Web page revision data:
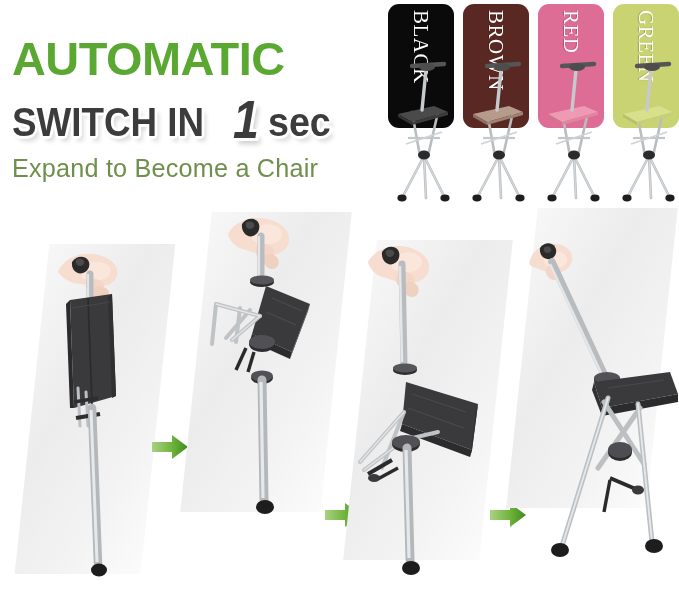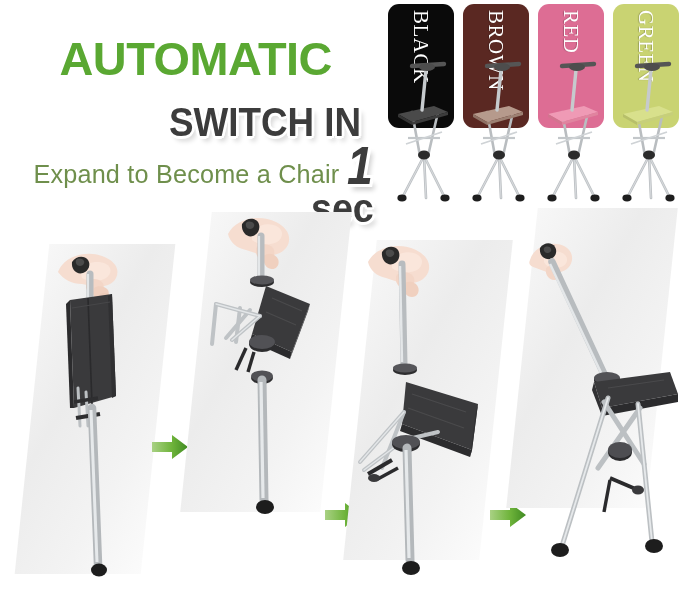"AUTOMATIC" .headline { left: 6px -> 12px; text-align: center -> none }
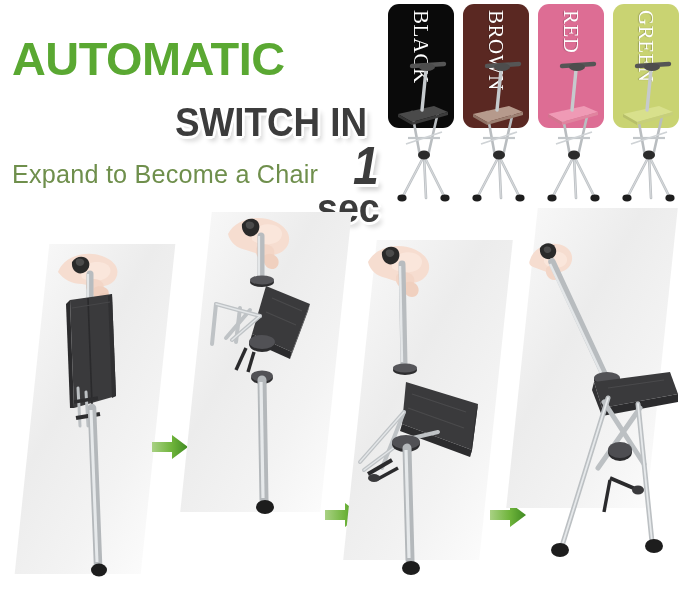"SWITCH IN" .hl-row2 { flex-direction: column -> none; margin-top: 20px -> 14px }
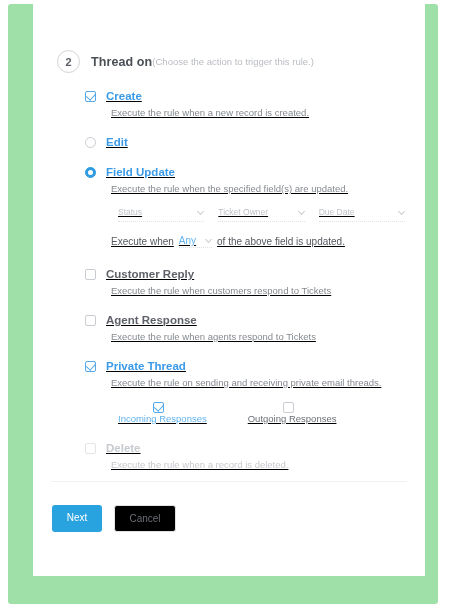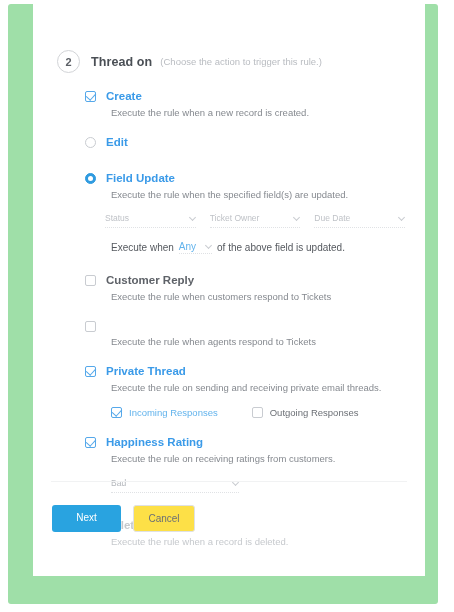"(Choose the action to trigger" .step-hint { margin-left: 8px -> none }
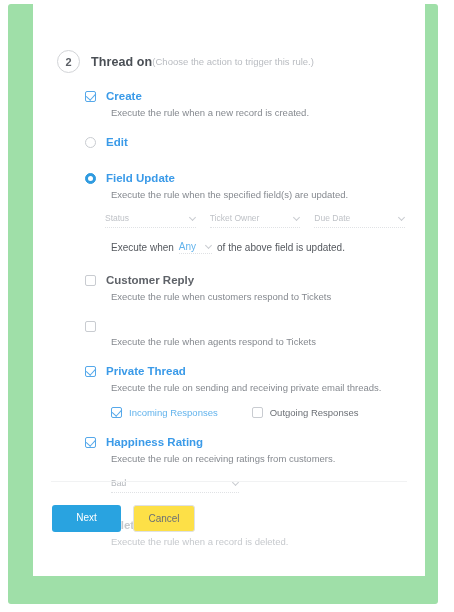"Create" .opts { text-decoration: none -> underline }
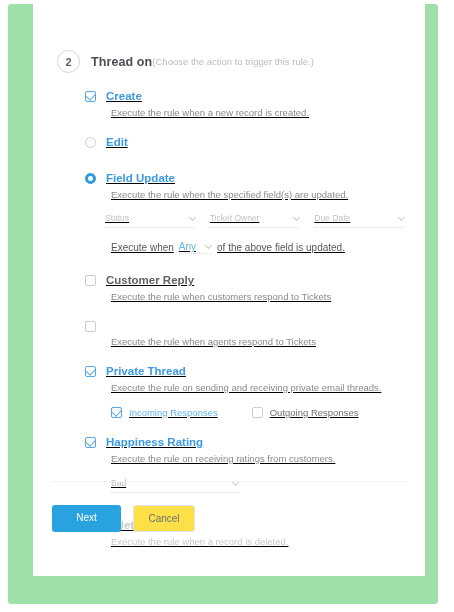"Edit" div.opt { margin-bottom: 23px -> 17px }
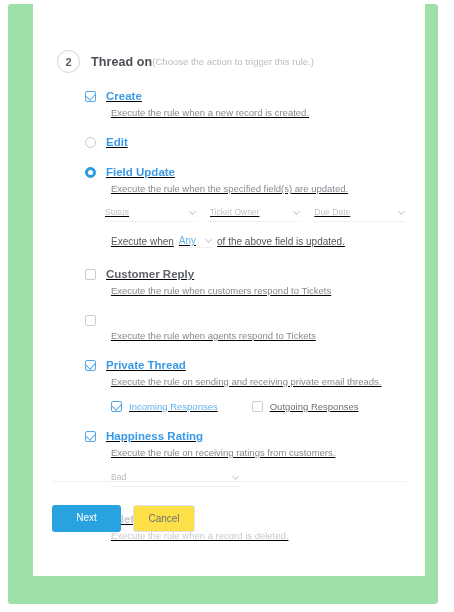"Status" .field-row { margin-left: 20px -> 33px }
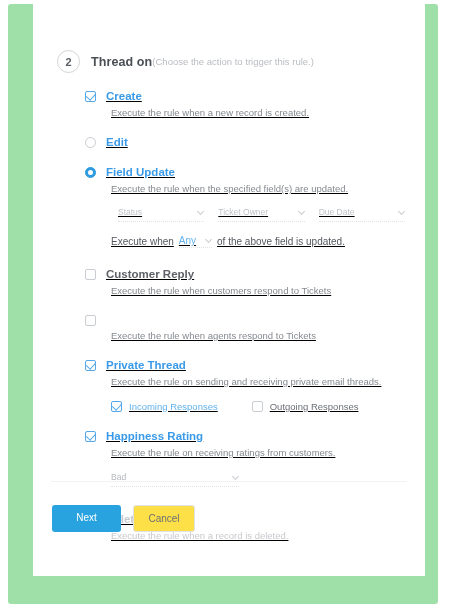"Agent Response" span.opt-label { html: none -> <span>Agent Response</span> }
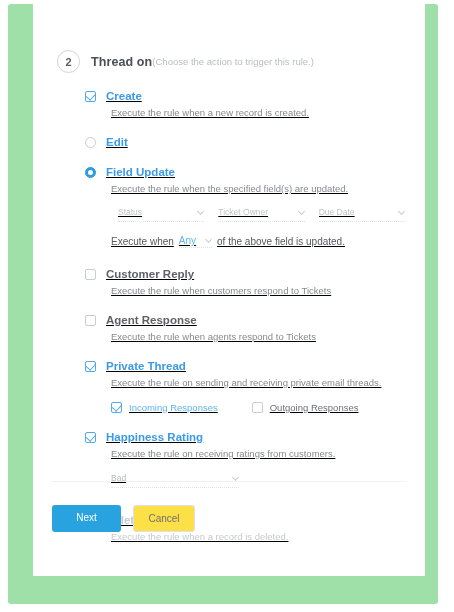"Incoming Responses" .sub-item { flex-direction: none -> column }
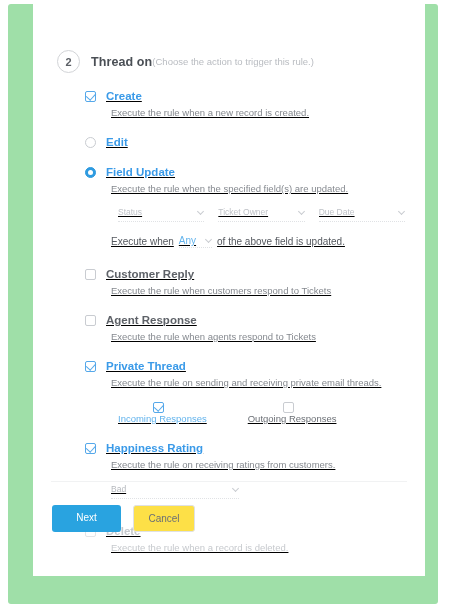"Happiness Rating" div.opt { html: <div> <div> <span></span> <span>Happiness Rating</span> </div> <div>Execute the rule on receiving ratings from customers.</div> <div> <span>Bad</span> <span></span> </div> </div> -> none }
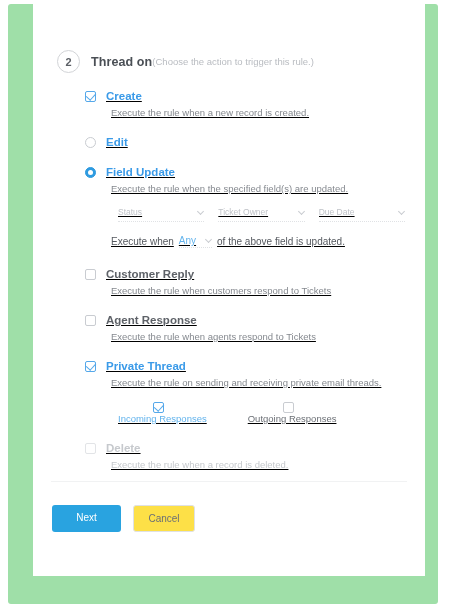"Next" .btn-next { width: 69px -> 50px }
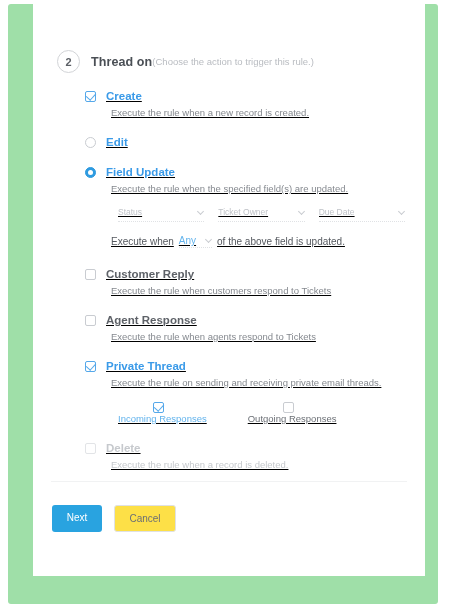"Cancel" .btn-cancel { background: #fde047 -> #000000 }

What you will do - Please set down, exactly and with no pictures, the lines in the entries above starting at the one holding "flex-direction: column ->" and ending at the one holding "flex-direction: none ->", ends included.

Exercise output -
"SWITCH IN" .hl-row2 { flex-direction: column -> none; margin-top: 20px -> 14px }
"(Choose the action to trigger" .step-hint { margin-left: 8px -> none }
"Create" .opts { text-decoration: none -> underline }
"Edit" div.opt { margin-bottom: 23px -> 17px }
"Status" .field-row { margin-left: 20px -> 33px }
"Agent Response" span.opt-label { html: none -> <span>Agent Response</span> }
"Incoming Responses" .sub-item { flex-direction: none -> column }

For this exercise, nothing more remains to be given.